#### Dataset extract:
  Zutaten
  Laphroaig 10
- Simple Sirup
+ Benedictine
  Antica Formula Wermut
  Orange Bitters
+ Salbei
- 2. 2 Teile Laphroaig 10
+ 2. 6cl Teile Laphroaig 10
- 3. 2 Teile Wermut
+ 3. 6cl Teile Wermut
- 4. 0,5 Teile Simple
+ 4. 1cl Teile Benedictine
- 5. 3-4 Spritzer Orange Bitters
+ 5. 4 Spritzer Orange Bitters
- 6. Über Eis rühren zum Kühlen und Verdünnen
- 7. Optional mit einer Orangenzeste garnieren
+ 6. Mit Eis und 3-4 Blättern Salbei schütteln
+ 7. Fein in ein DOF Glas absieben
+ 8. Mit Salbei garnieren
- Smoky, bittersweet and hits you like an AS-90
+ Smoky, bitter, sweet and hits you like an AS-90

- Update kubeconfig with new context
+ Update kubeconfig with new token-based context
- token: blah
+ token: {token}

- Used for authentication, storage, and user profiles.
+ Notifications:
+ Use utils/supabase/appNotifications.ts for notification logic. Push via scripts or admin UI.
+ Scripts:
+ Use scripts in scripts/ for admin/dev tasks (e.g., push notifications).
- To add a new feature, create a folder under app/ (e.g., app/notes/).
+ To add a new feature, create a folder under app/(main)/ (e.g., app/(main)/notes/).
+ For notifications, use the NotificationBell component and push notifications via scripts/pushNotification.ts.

#### Work required:
Please copy, word for word, every line from the first line of the records through the line containing "- 5. 3-4 Spritzer Orange Bitters", with both of those lines included and nothing else.

#### Output for this task:
  Zutaten
  Laphroaig 10
- Simple Sirup
+ Benedictine
  Antica Formula Wermut
  Orange Bitters
+ Salbei
- 2. 2 Teile Laphroaig 10
+ 2. 6cl Teile Laphroaig 10
- 3. 2 Teile Wermut
+ 3. 6cl Teile Wermut
- 4. 0,5 Teile Simple
+ 4. 1cl Teile Benedictine
- 5. 3-4 Spritzer Orange Bitters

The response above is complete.